El 10 de diciembre del año 1941, el frontón en Barcelona estaba abarrotado de público como acostumbraba. Su hijo estaba en la grada. Erdoza Menor hizo el primer tanto, y después perdió el segundo y el tercero, a continuación hizo dos tantos seguidos. El marcador señalaba cinco a cuatro a favor de la pareja de Erdoza.

Erdoza estaba jadeando aunque el partido justo había comenzado. No hacía mucho que le había confesado a su hijo Eusebio, que carecía de fortaleza física. Tal vez por eso, Erdoza Menor se paró para examinar la pelota y su cesta después de hacer el primer tanto. Necesitaba esos segundos extra antes de volver a sacar.

El viejo campeón se acercó a la raya de saque y botó la pelota. Antes de encestarla, colapsó cayendo fulminado. El público se quedó helado, sus contrarios y su compañero, boquiabiertos. ¿Qué había ocurrido? ¿Se había lesionado?

Los pelotaris y sus seguidores corrieron hacia Erdoza. Lo llevaron a los vestuarios. Un médico que estaba en el público acudió y le tomó el pulso. No tenía pulso. El doctor sacó el estetoscopio de su maletín y lo colocó a la altura del corazón. No emitía sonido alguno.

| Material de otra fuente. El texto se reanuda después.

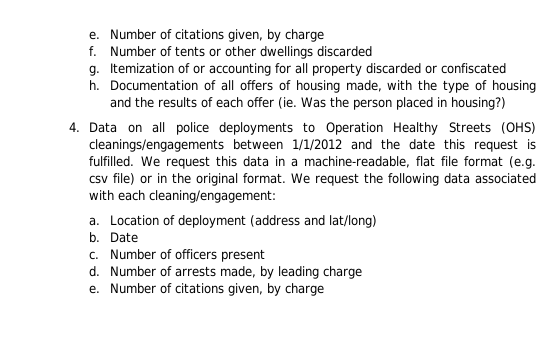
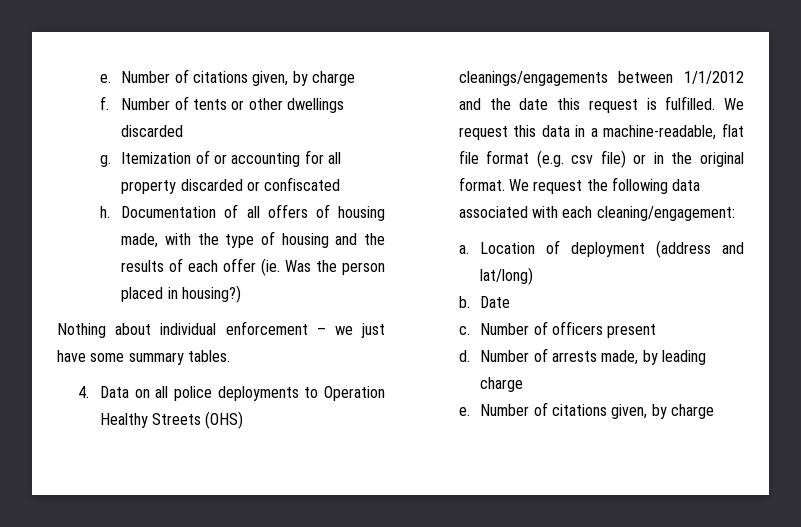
+ Nothing about individual enforcement – we just have some summary tables.

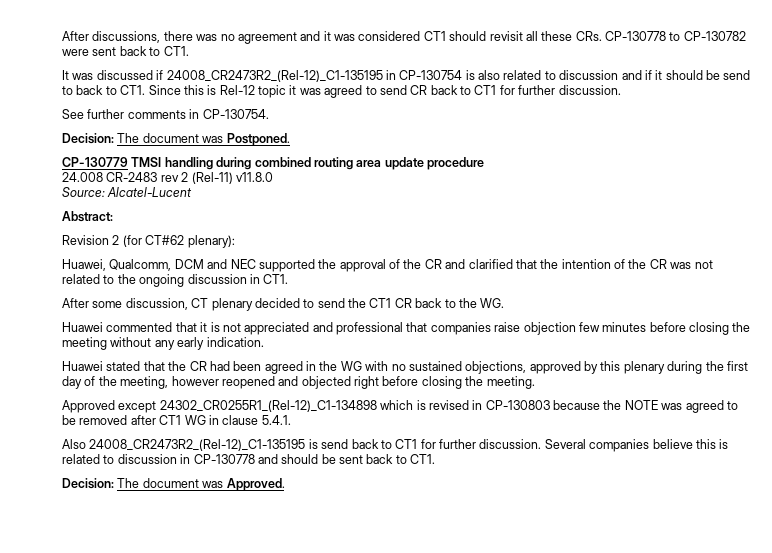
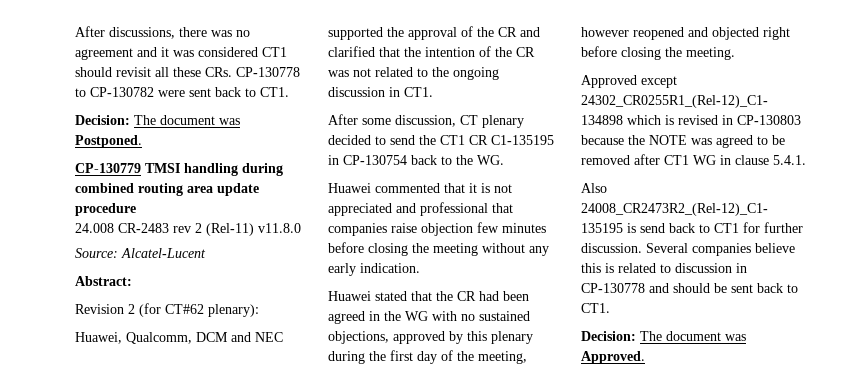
- It was discussed if 24008_CR2473R2_(Rel-12)_C1-135195 in CP-130754 is also related to discussion and if it should be send to back to CT1. Since this is Rel-12 topic it was agreed to send CR back to CT1 for further discussion.
- See further comments in CP-130754.
- After some discussion, CT plenary decided to send the CT1 CR back to the WG.
+ After some discussion, CT plenary decided to send the CT1 CR C1-135195 in CP-130754 back to the WG.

Erdoza Menor había muerto en la cancha.

Todo el mundo hispano-parlante guardó luto por “El Fenómeno”. Las mujeres vestían de negro, las banderas ondeaban a media asta. Los periódicos dedicaron primeras portadas para ensalzar su figura.

“Mi padre sabía dos semanas antes que podía morir de un infarto al corazón, en cualquier momento”, declaró Eusebio, su hijo. “Le rogamos que se retirara, pero no quería. Yo creo que quería morir como había vivido, con una cesta en su mano y el rugido del público de fondo”.